▶ [TASK TO COMPLETE]: Those lines of the following listing which contain the string "което" should be returned.

[[ PROVIDED INFORMATION open ]]

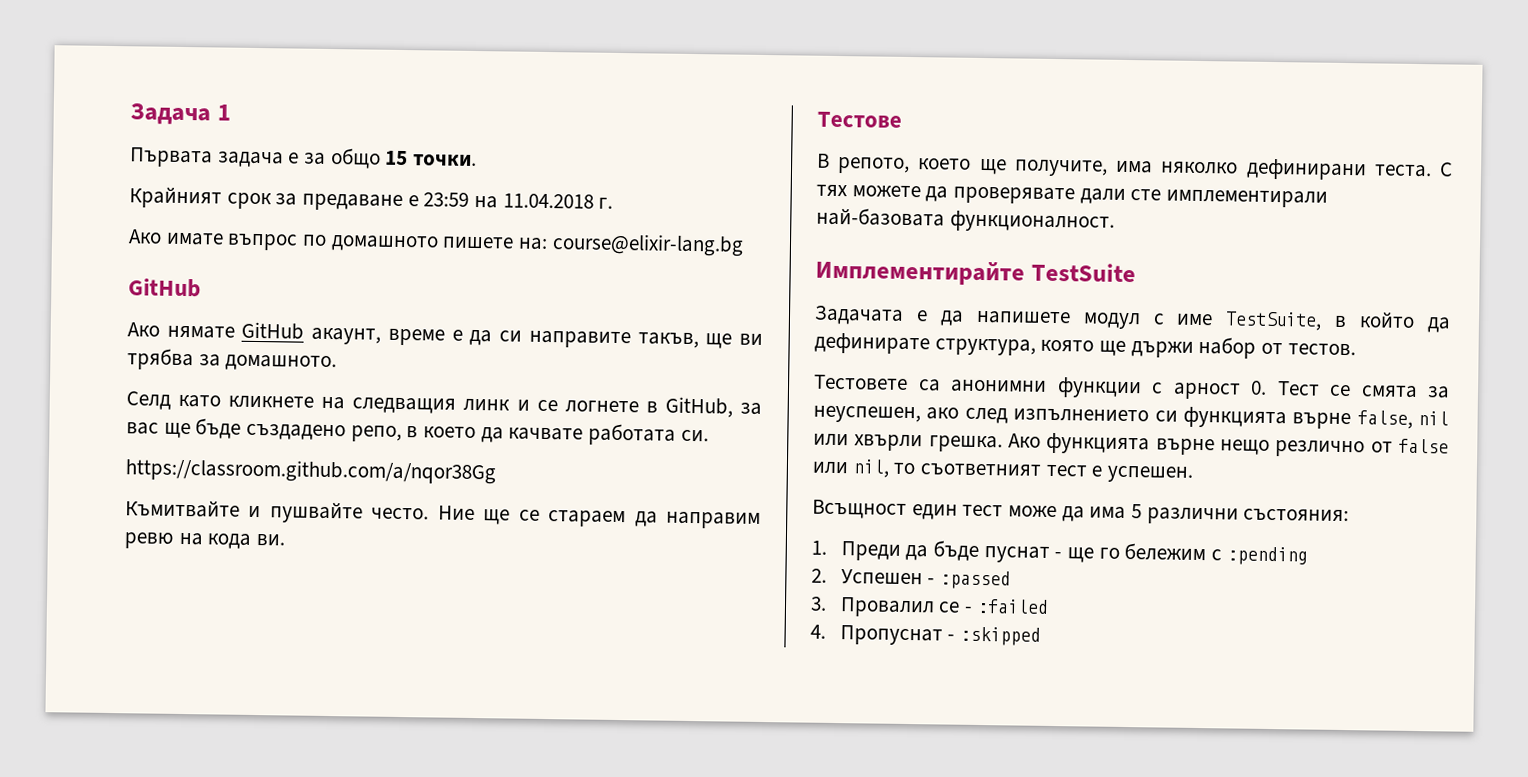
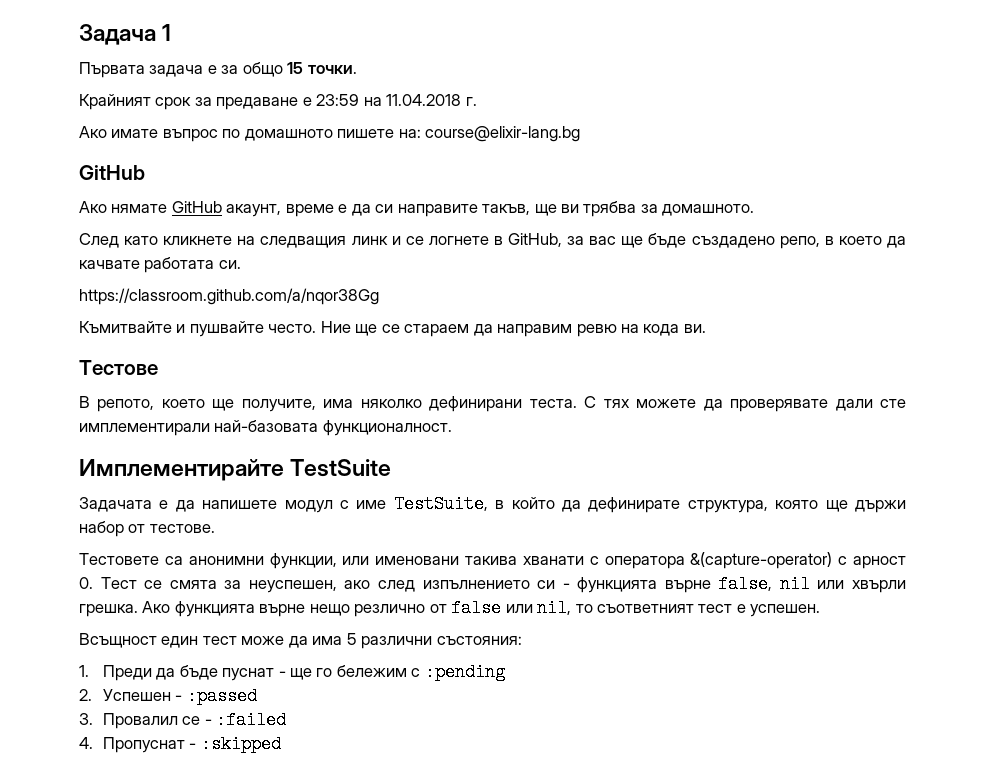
- Селд като кликнете на следващия линк и се логнете в GitHub, за вас ще бъде създадено репо, в което да качвате работата си.
+ След като кликнете на следващия линк и се логнете в GitHub, за вас ще бъде създадено репо, в което да качвате работата си.
- Задачата е да напишете модул с име TestSuite, в който да дефинирате структура, която ще държи набор от тестов.
+ Задачата е да напишете модул с име TestSuite, в който да дефинирате структура, която ще държи набор от тестове.
- Тестовете са анонимни функции с арност 0. Тест се смята за неуспешен, ако след изпълнението си функцията върне false, nil или хвърли грешка.
+ Тестовете са анонимни функции, или именовани такива хванати с оператора &(capture-operator) с арност 0. Тест се смята за неуспешен, ако след изпълнението си - функцията върне false, nil или хвърли грешка.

[[ PROVIDED INFORMATION closed ]]

▶ [WRITTEN REPLY]:
- Селд като кликнете на следващия линк и се логнете в GitHub, за вас ще бъде създадено репо, в което да качвате работата си.
+ След като кликнете на следващия линк и се логнете в GitHub, за вас ще бъде създадено репо, в което да качвате работата си.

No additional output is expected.